PairType - Type of Pair to use in the KDTree.
Parameters:
points - Points to load into the tree.
Returns:
Balanced KDTree that contains all the given points.

reblanace

public KDTree<VectorType,DataType,PairType> reblanace()
Rebalances the KDTree. Does not modify this KDTree.

Returns:
Balanced representation of this KDTree.

add

public boolean add(PairType point)
Specified by:
add in interface Collection<PairType extends Pair<? extends VectorType,DataType>>
Overrides:
add in class AbstractCollection<PairType extends Pair<? extends VectorType,DataType>>

size

public int size()
Specified by:
size in interface Collection<PairType extends Pair<? extends VectorType,DataType>>
Specified by:
size in class AbstractCollection<PairType extends Pair<? extends VectorType,DataType>>

iterator

@PublicationReference(author="Wikipedia",
                      title="Tree traversal",
                      type=WebPage,
                      year=2009,
                      url="http://en.wikipedia.org/wiki/Tree_traversal#Traversal")
public Iterator<PairType> iterator()
Iterates through the KDTree using "inorder", also known as "symmetric traversal", of the tree.

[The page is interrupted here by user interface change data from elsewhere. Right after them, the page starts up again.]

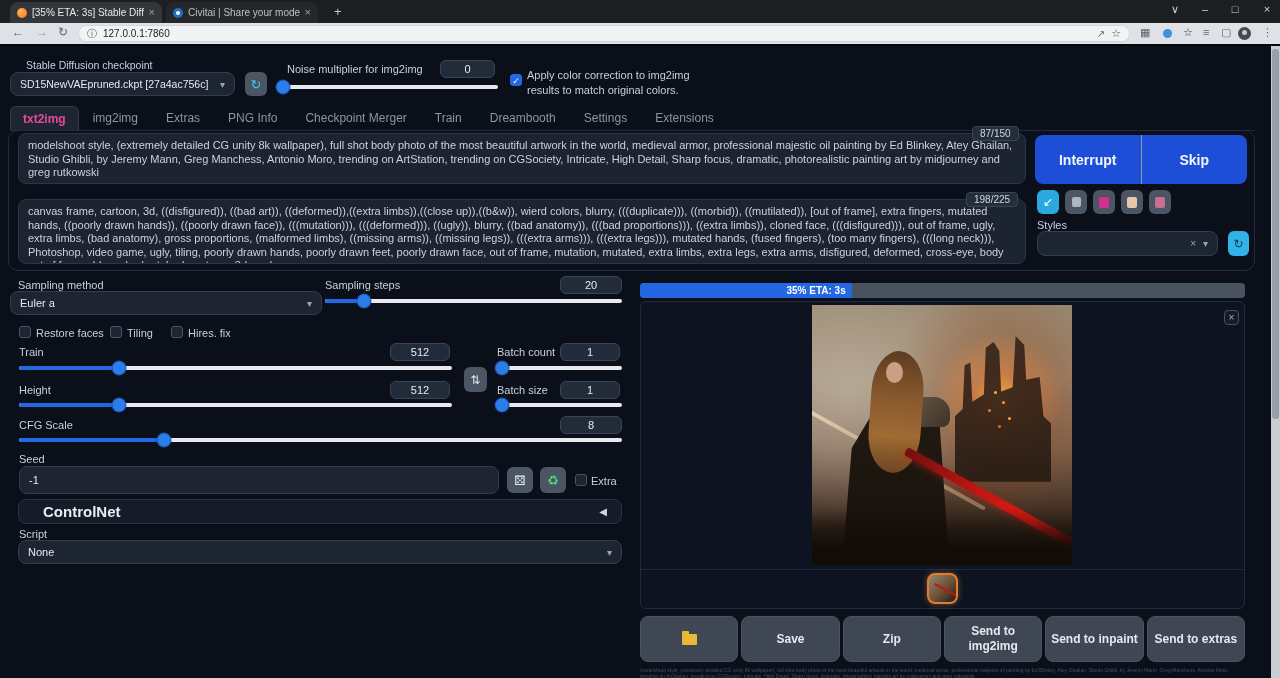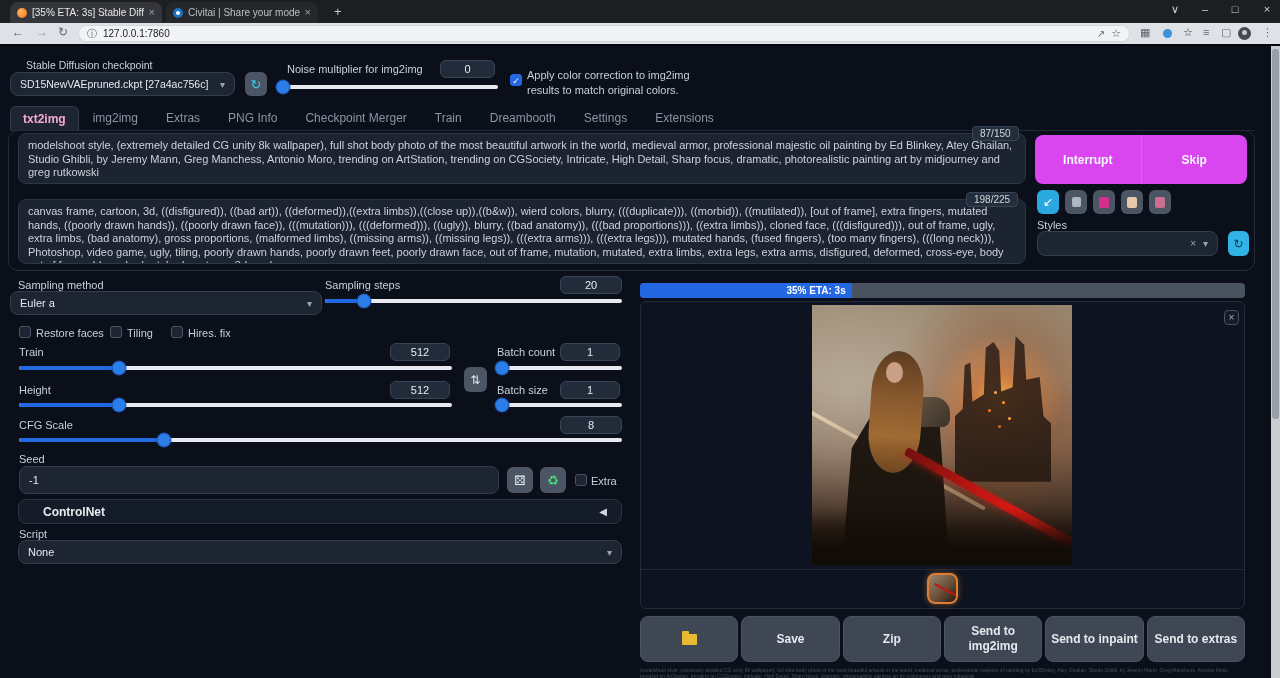"txt2img" div { color: #f9a8d4 -> #ec4899 }
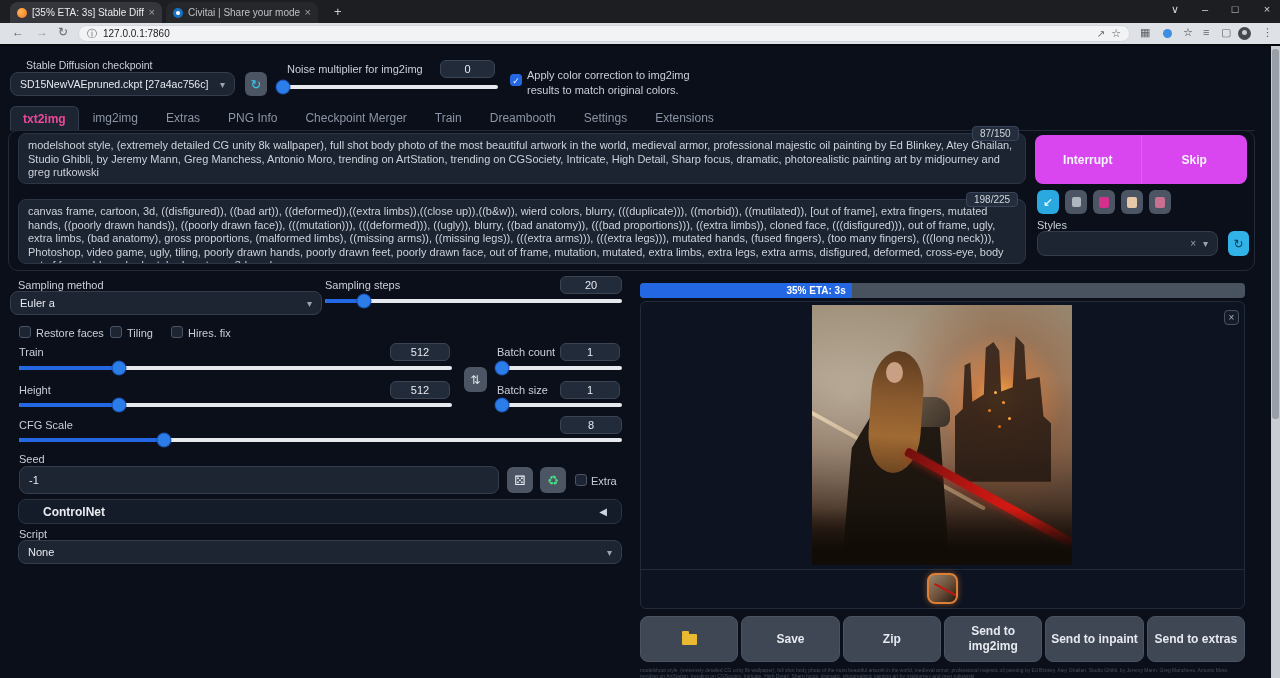"Interrupt" .gen-half { background: #d946ef -> #1d4ed8; font-size: 12px -> 14px }
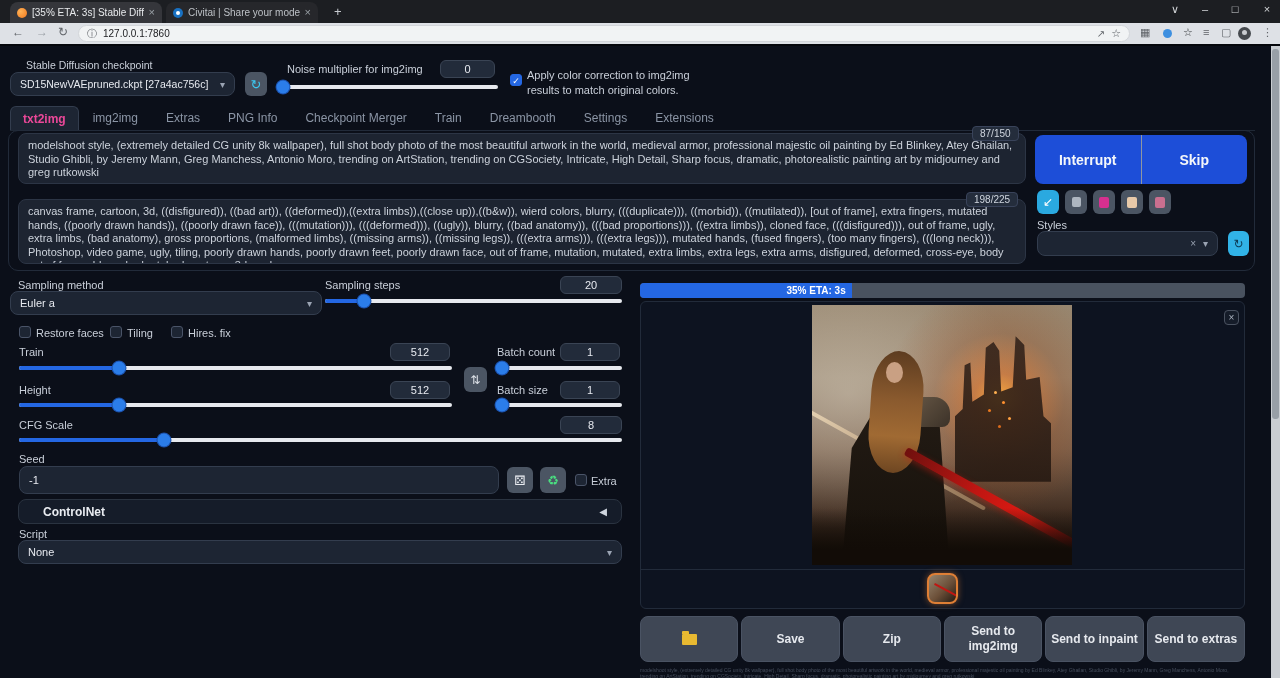"ControlNet" #controlnet .cn-label { font-size: 12px -> 15px }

That is, the recursion proceeds as traverse the left subtree, visit the node, traverse the right subtree.

Specified by:
iterator in interface Iterable<PairType extends Pair<? extends VectorType,DataType>>
Specified by:
iterator in interface Collection<PairType extends Pair<? extends VectorType,DataType>>
Specified by:
iterator in class AbstractCollection<PairType extends Pair<? extends VectorType,DataType>>
Returns:
Inorder iterator of the KDTree.

toString

public String toString()
Overrides:
toString in class AbstractCollection<PairType extends Pair<? extends VectorType,DataType>>

toString

protected String toString(String prefix)
Recursively prints out the tree "inorder" by printing out the left subtree, then the node, then the right subtree.

Parameters:
prefix - Prefix to tack onto the recursion values.
Returns:
String representation of the KDTree.

findNearest

public Collection<PairType> findNearest(VectorType key,
                                        int k,
                                        Metric<? super VectorType> metric)
Finds the "num" nearest neighbors to the given "key" stored in the KDTree.

Parameters:
key - Vector to find the nearest neighbors of.
k - Number of neighbors to find.
metric - Metric to use to evaluate the nearness of other points.
Returns:
Collection of nearest points to the "key" query. If "num" is greater than or equal to the number of points in the KDTRee, then the KDTree is returned.

findNearest

protected void findNearest(VectorType key,
                           int k,
                           KDTree.Neighborhood<VectorType,DataType,PairType> neighborhood,
                           Metric<? super VectorType> metric)
Finds the "num" nearest neighbors to the given "key" stored in the KDTree.

Parameters:
key - Vector to find the nearest neighbors of.
k - Number of neighbors to find.
neighborhood - PriorityQueue to store the current nearest neighbors.
metric - Metric to use to evaluate the nearness of other points.

computeMinimumDifference

protected double computeMinimumDifference(VectorType key)
Computes the minimum absolute difference between the given key and the "first" value stored in this subtree for the index given by the embedded comparator. That is, the minimum distance "this is done by intersecting the splitting hyperplane with a hypersphere around the search node [key] that has a radius equal to the current nearest distance. Since the hyperplanes are all axis-aligned this is implemented as a simple comparison to see whether the difference between the splitting coordinate and the search point is less than the distance from the search point to the current best."

Parameters:
key - Vector to compare against.
Returns:
Minimum absolute difference for the given index between the key and the first value stored in this subtree.